## WHAT THE EXERCISE ASKS
Would it be possible to write out each entry below exactly, without the pictures?

## GIVEN DATA
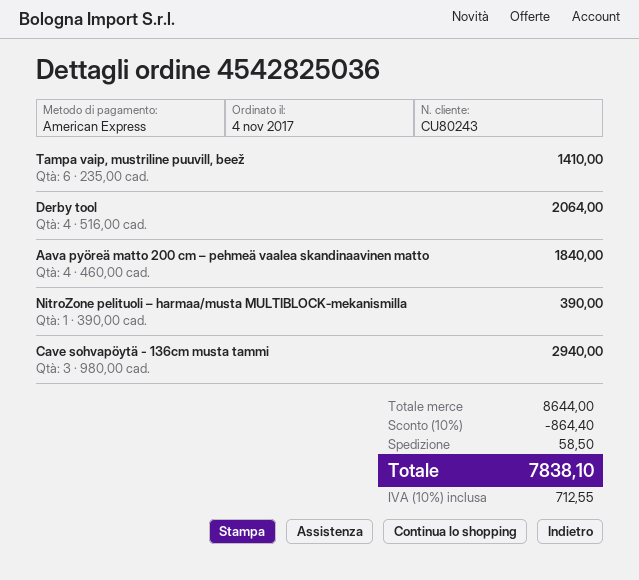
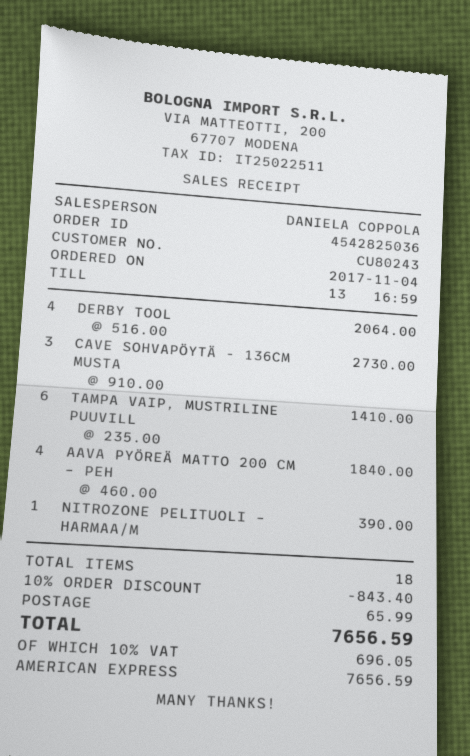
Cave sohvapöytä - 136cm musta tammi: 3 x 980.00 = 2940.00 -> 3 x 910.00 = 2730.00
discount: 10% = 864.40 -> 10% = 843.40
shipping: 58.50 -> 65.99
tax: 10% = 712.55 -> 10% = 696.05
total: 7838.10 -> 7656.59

## REPLY TO THE TASK
Cave sohvapöytä - 136cm musta tammi: 3 x 980.00 = 2940.00 -> 3 x 910.00 = 2730.00
discount: 10% = 864.40 -> 10% = 843.40
shipping: 58.50 -> 65.99
tax: 10% = 712.55 -> 10% = 696.05
total: 7838.10 -> 7656.59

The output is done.